:: GIVEN RECORDS

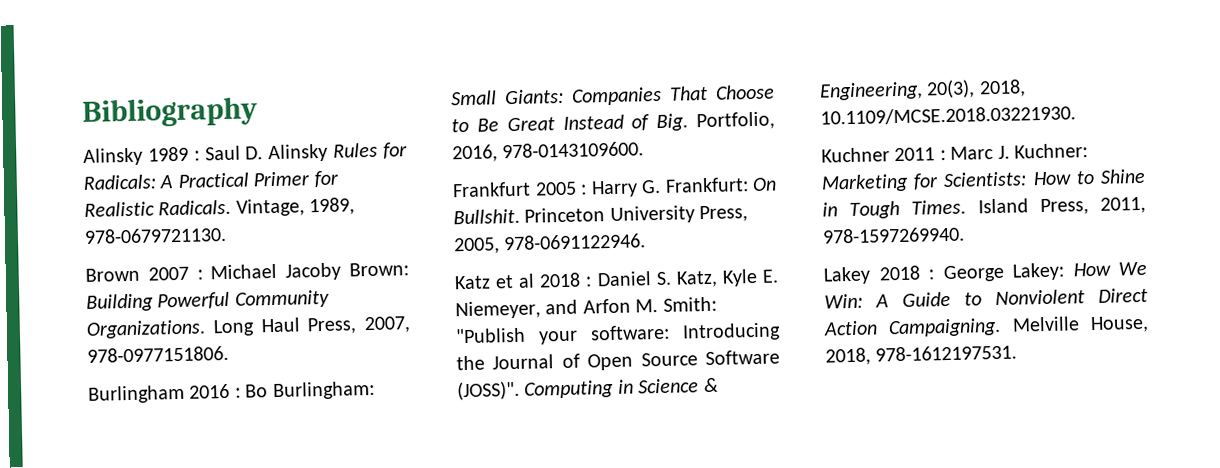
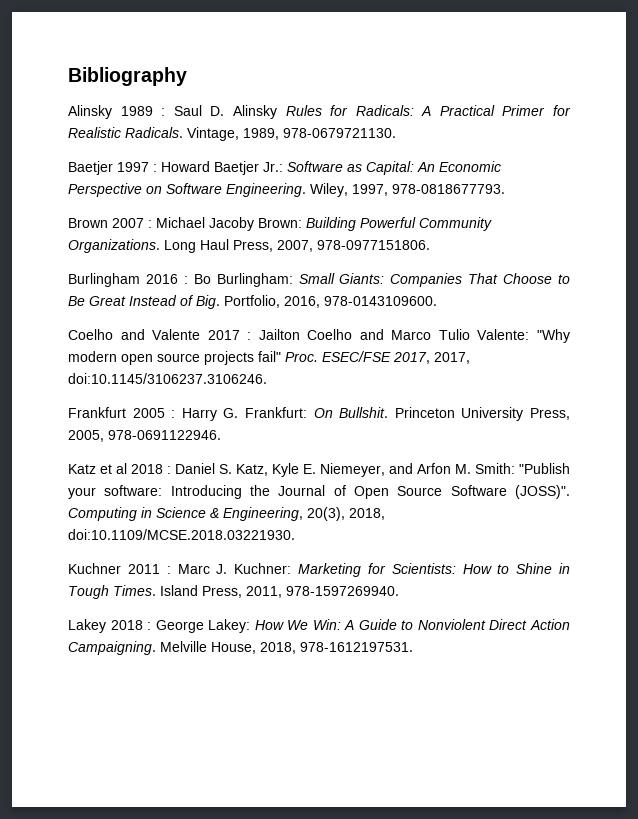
+ Baetjer 1997 : Howard Baetjer Jr.: Software as Capital: An Economic Perspective on Software Engineering. Wiley, 1997, 978-0818677793.
+ Coelho and Valente 2017 : Jailton Coelho and Marco Tulio Valente: "Why modern open source projects fail" Proc. ESEC/FSE 2017, 2017, doi:10.1145/3106237.3106246.
- Computing in Science & Engineering, 20(3), 2018, 10.1109/MCSE.2018.03221930.
+ Computing in Science & Engineering, 20(3), 2018, doi:10.1109/MCSE.2018.03221930.

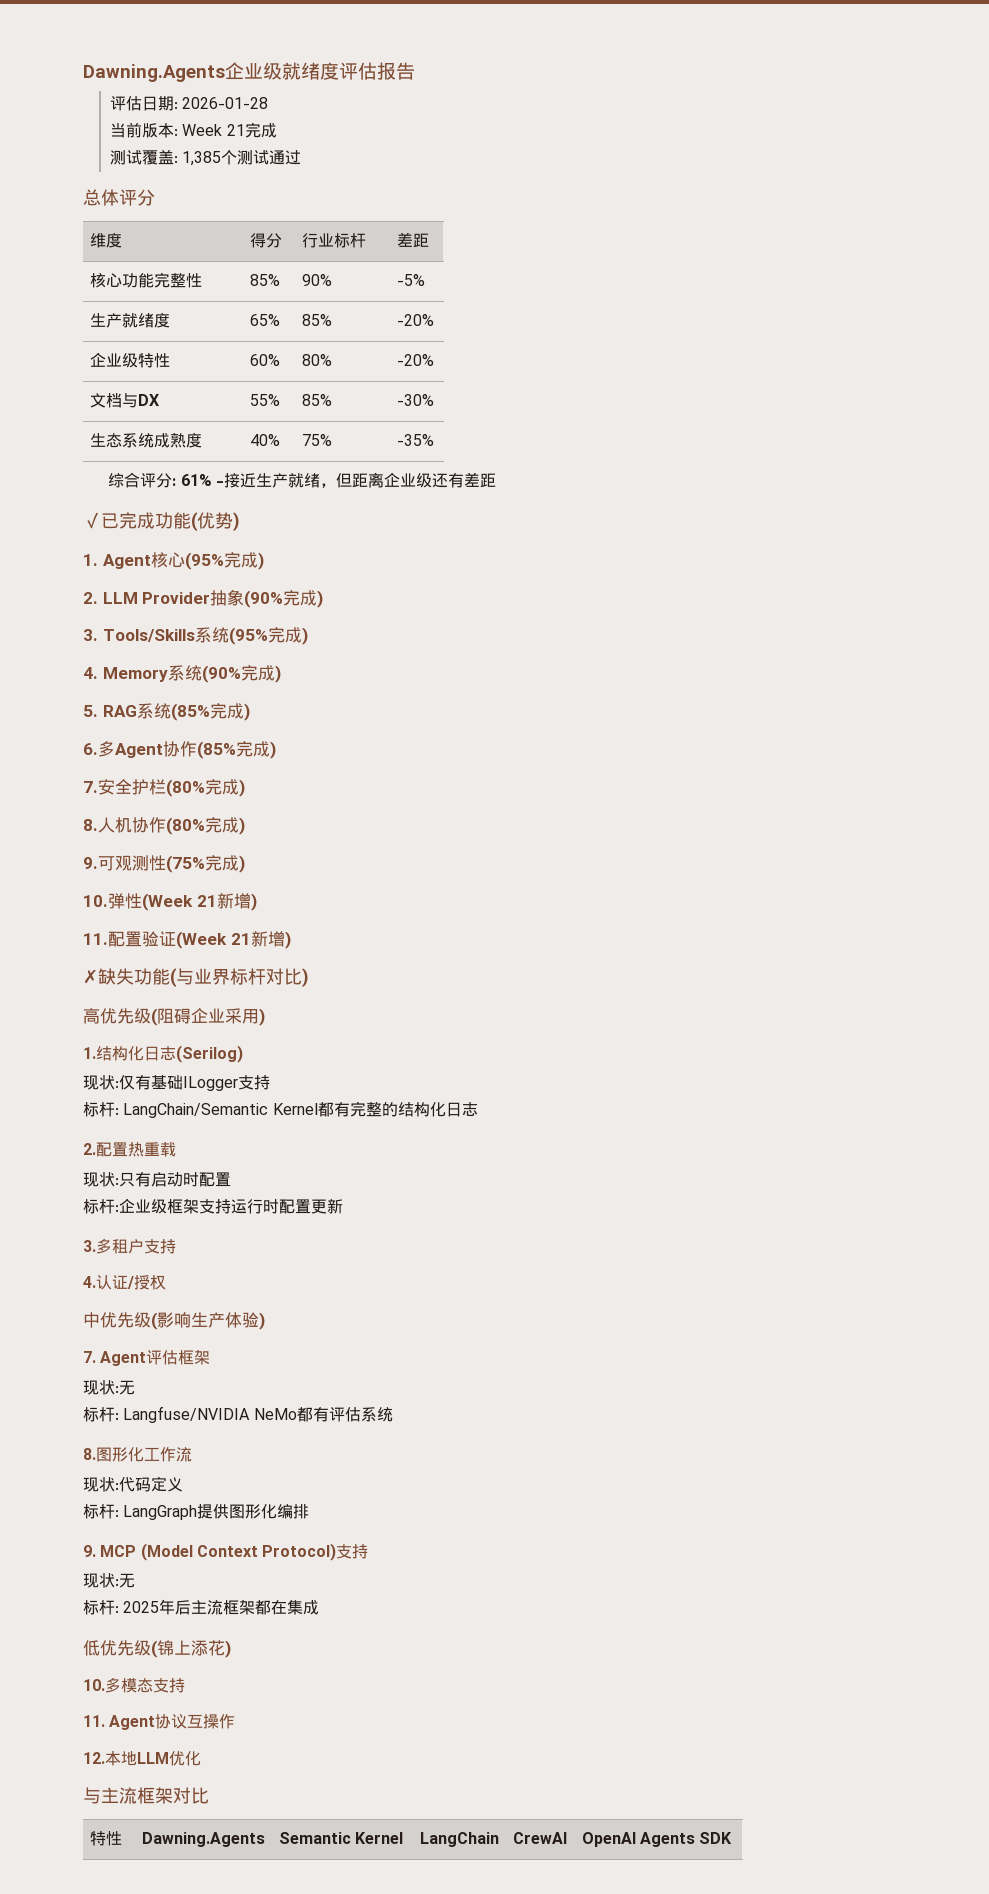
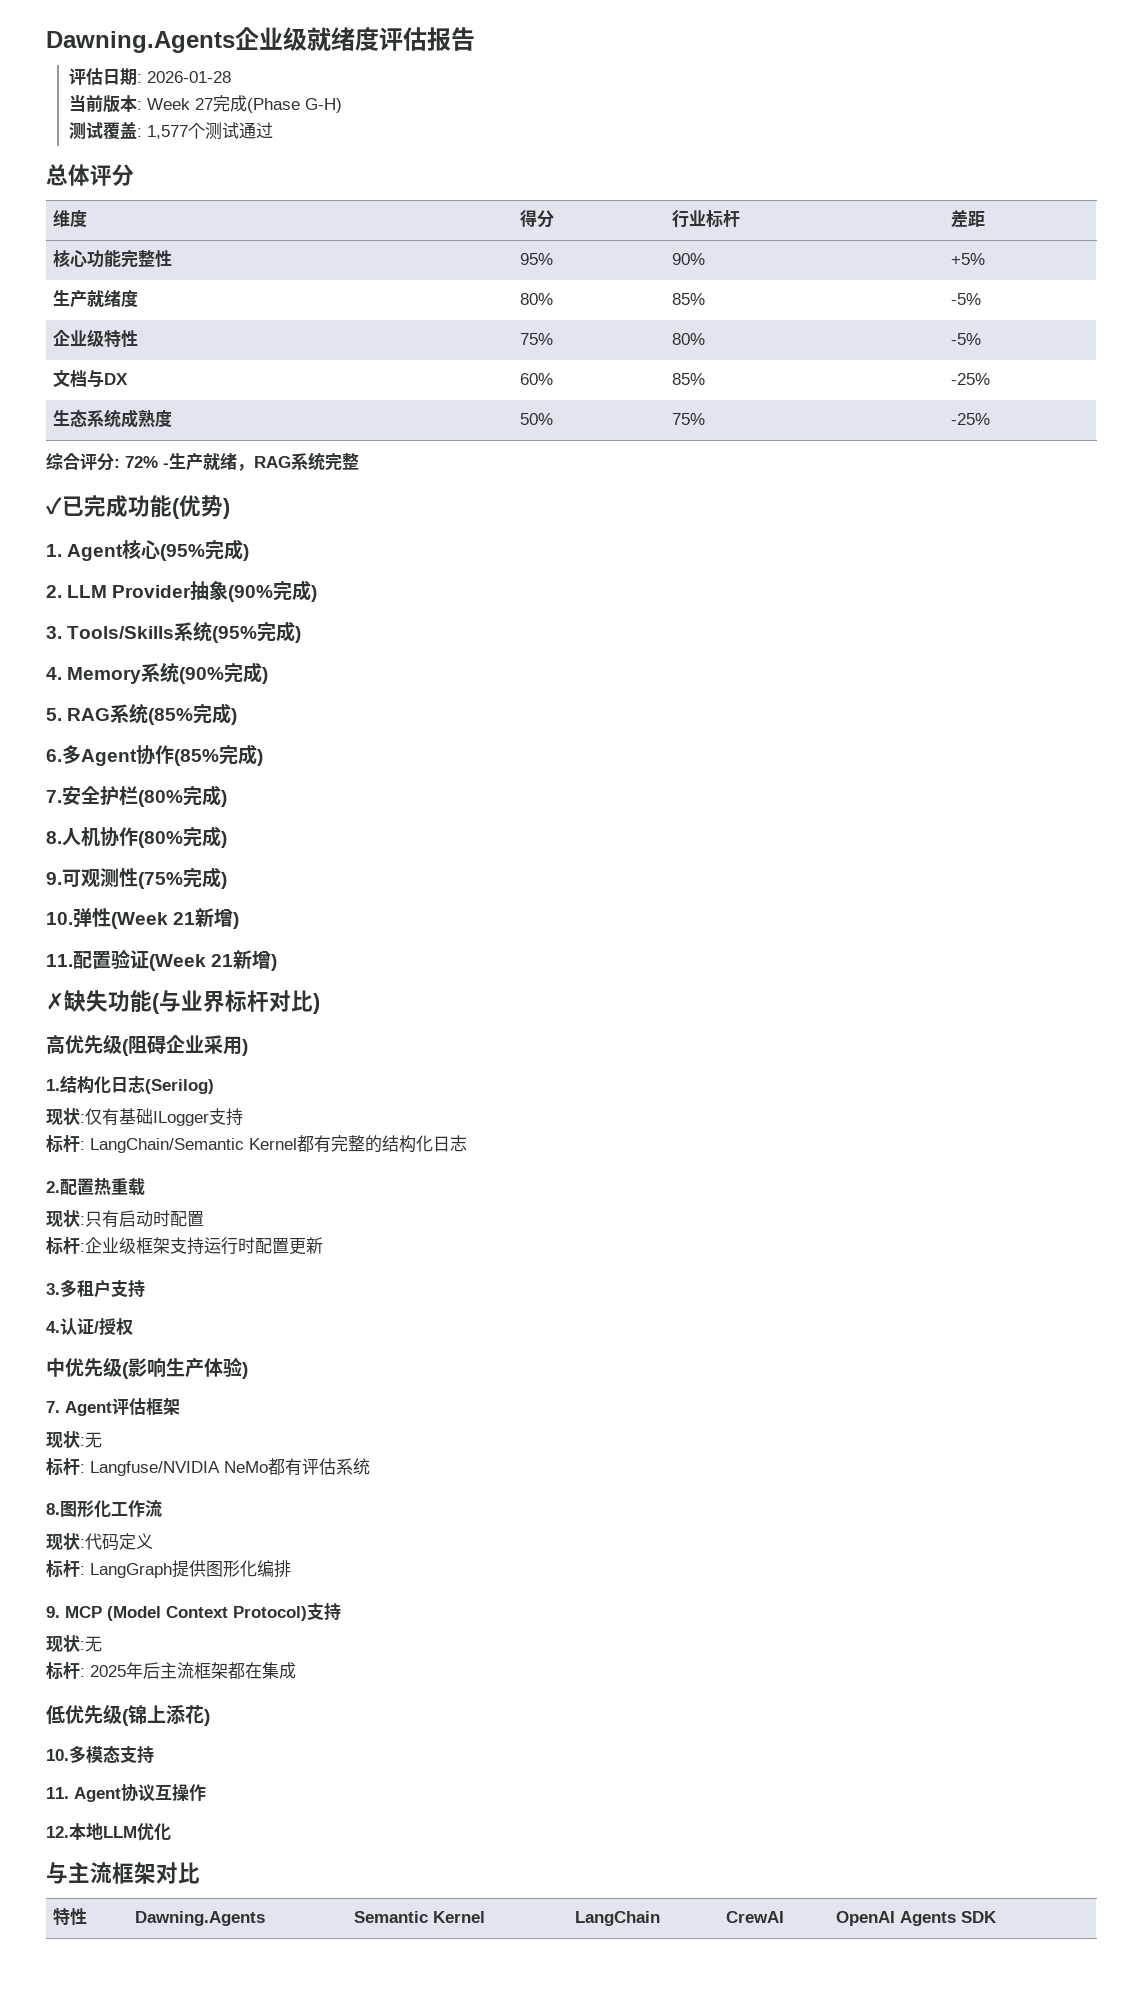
- 当前版本: Week 21完成
+ 当前版本: Week 27完成(Phase G-H)
- 测试覆盖: 1,385个测试通过
+ 测试覆盖: 1,577个测试通过
- 核心功能完整性 | 85% | 90% | -5%
+ 核心功能完整性 | 95% | 90% | +5%
- 生产就绪度 | 65% | 85% | -20%
+ 生产就绪度 | 80% | 85% | -5%
- 企业级特性 | 60% | 80% | -20%
+ 企业级特性 | 75% | 80% | -5%
- 文档与DX | 55% | 85% | -30%
+ 文档与DX | 60% | 85% | -25%
- 生态系统成熟度 | 40% | 75% | -35%
+ 生态系统成熟度 | 50% | 75% | -25%
- 综合评分: 61% -接近生产就绪，但距离企业级还有差距
+ 综合评分: 72% -生产就绪，RAG系统完整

::::

WORK INSTRUCTION:
From the line with "60% | 85% | -25%" through the final line of the records, return each line exactly. Leave out the rest.

SOLUTION TO THIS EXERCISE:
+ 文档与DX | 60% | 85% | -25%
- 生态系统成熟度 | 40% | 75% | -35%
+ 生态系统成熟度 | 50% | 75% | -25%
- 综合评分: 61% -接近生产就绪，但距离企业级还有差距
+ 综合评分: 72% -生产就绪，RAG系统完整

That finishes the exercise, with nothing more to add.